If voters approve the proposal to raise the state sales tax from 4.5 percent to 5.5 percent, an estimated $615 million would be deposited annually in the newly created Education and Reform Fund, an “off-the-top” fund that lawmakers couldn’t touch. The fund is an addition to the revenue allocated annually for common education, higher education and career technology education.

Common education would receive the largest distribution from the fund — an estimated $424 million to increase teacher salaries by $5,000 and distribute funding to schools struggling with lower test scores and higher dropout rates.

The fund sends $120 million to Oklahoma State Regents for Higher Education.

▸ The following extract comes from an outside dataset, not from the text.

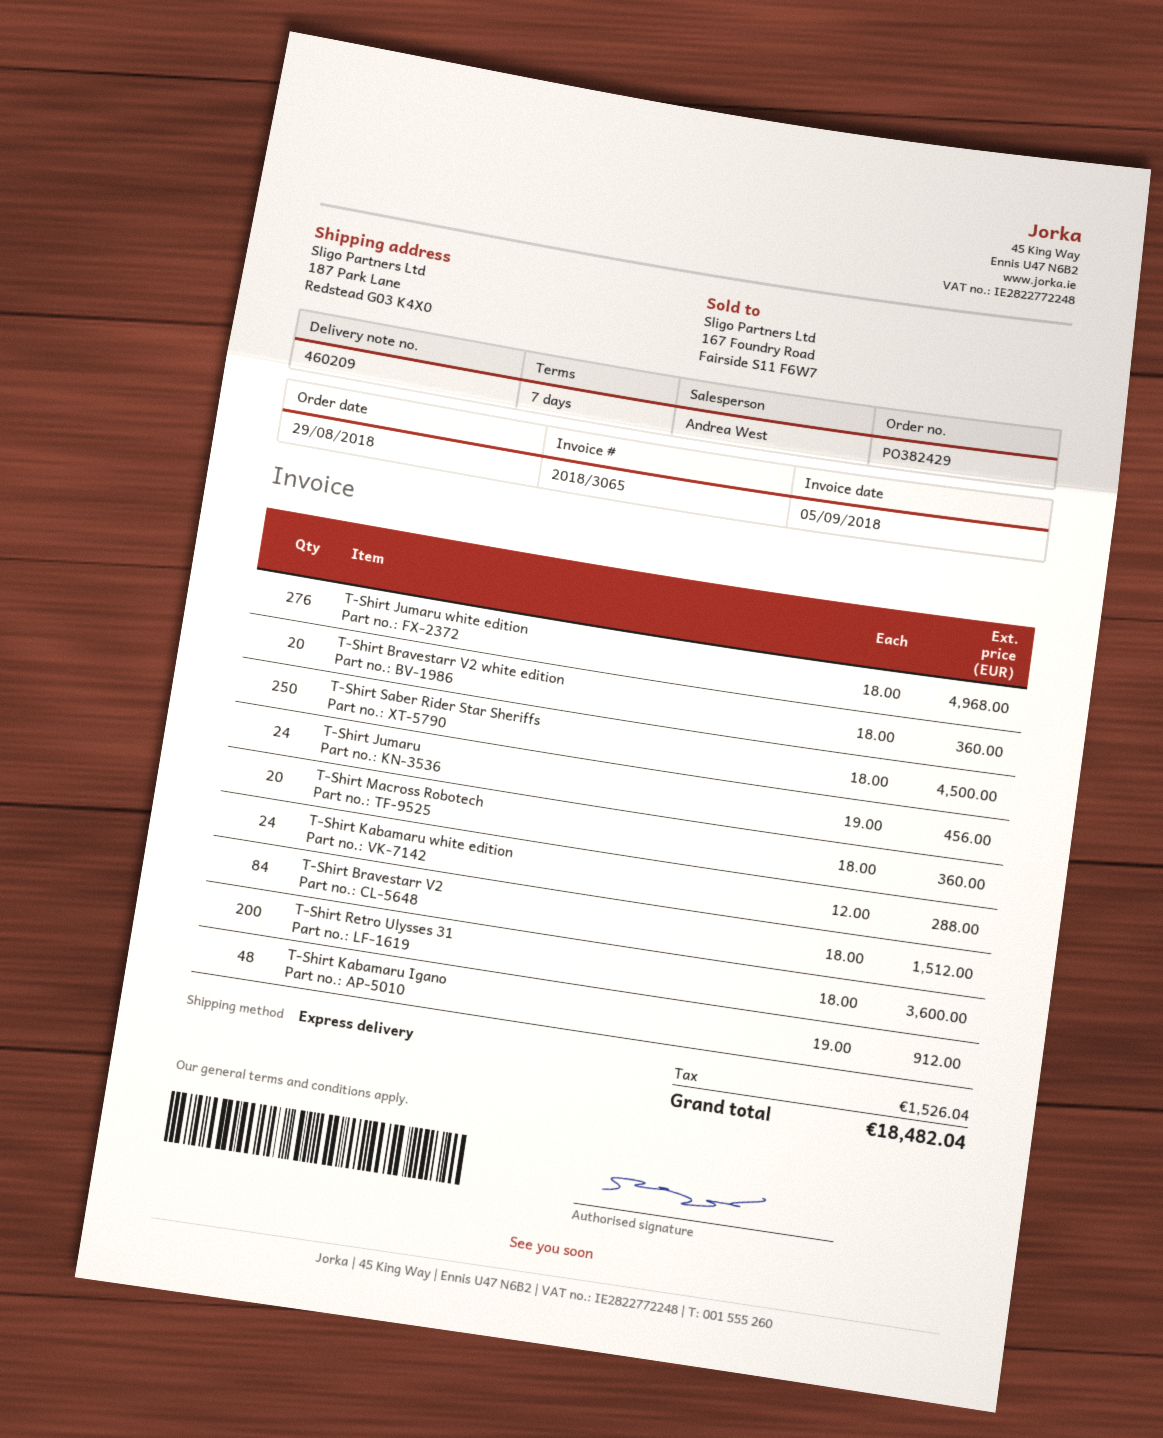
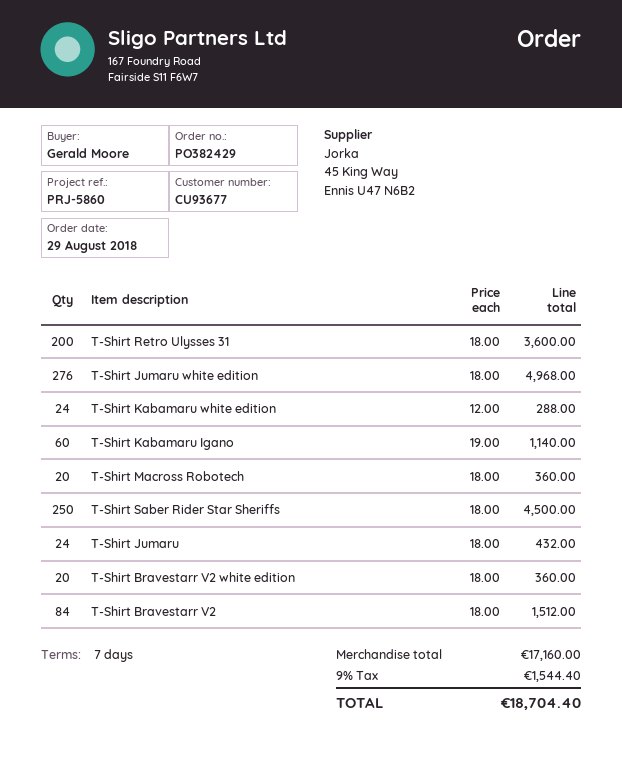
T-Shirt Jumaru: 24 x 19.00 = 456.00 -> 24 x 18.00 = 432.00
T-Shirt Kabamaru Igano: 48 x 19.00 = 912.00 -> 60 x 19.00 = 1140.00
tax: 1526.04 -> 1544.40
total: 18482.04 -> 18704.40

The revenue is dedicated to student tuition only. CareerTech garners $20 million to increase workforce readiness and industry certification.

Additionally, the fund would allow school districts to apply for grants to enhance learning opportunities for early childhood, low-income and at-risk students. The State Department of Education would oversee the grant applications and the fund. An estimated $50 million would be allocated.

The petition has support from education leaders across the state, including Oklahoma State University President Burns Hargis, former interim Oklahoma City Public Schools superintendent and former commerce secretary Dave Lopez and 2015-16 Oklahoma Teacher of the Year Shawn Sheehan. Business and community leaders, such as Oklahoma banker Gene Rainbolt, Sonic CEO Cliff Hudson and country music star Toby Keith, also support the initiative.

Education sales tax opponents worry it will have a damaging impact on the poor. If passed, Oklahoma would become a top state for having the highest combined sales tax burden in the nation.

However, Oklahoma is considered a low-tax state by Tax Foundation, which ranks it 17th lowest nationally in state and local income tax collections.

With no state property tax or local income tax, state revenues come from taxing personal income, sales, corporate income, motor vehicles, fuel and gross production (severance).

Beacon of light

Parents, teachers, college students and everyday Oklahomans sign the petition because they want to invest in public education, said Amber England, executive director of Stand for Children Oklahoma and a founding member of Oklahoma’s Children, Our Future.

“There is a lot of negative news about the state revenue crisis,” England said. “This petition has become the beacon of light, hope that help is on the way.”

In the first month of gathering signatures, 180,000 Oklahomans signed the petition. Signature collections continue through the May deadline, when petition sheets are turned over to the state.

“We have a chance to make a huge difference in the future of children,” Boren said, “a huge difference in the lives of our teachers, who so deserve our appreciation and respect.”

Flores acknowledged other attempts to raise teacher pay by lawmakers and the governor; however, those efforts fizzled. It has been a relentless fight to find classroom funding and education support.

“We have waited and waited for our government to do something, and that hasn’t happened,” Flores said. “We have to stand up and do something. We can’t allow children to be left behind. We have to invest now to fix the future.”

Print Headline: Proposed solution, More than 180,000 voters back a penny sales tax for public education. Leaders say the petition is an answer to the state’s dwindling revenues.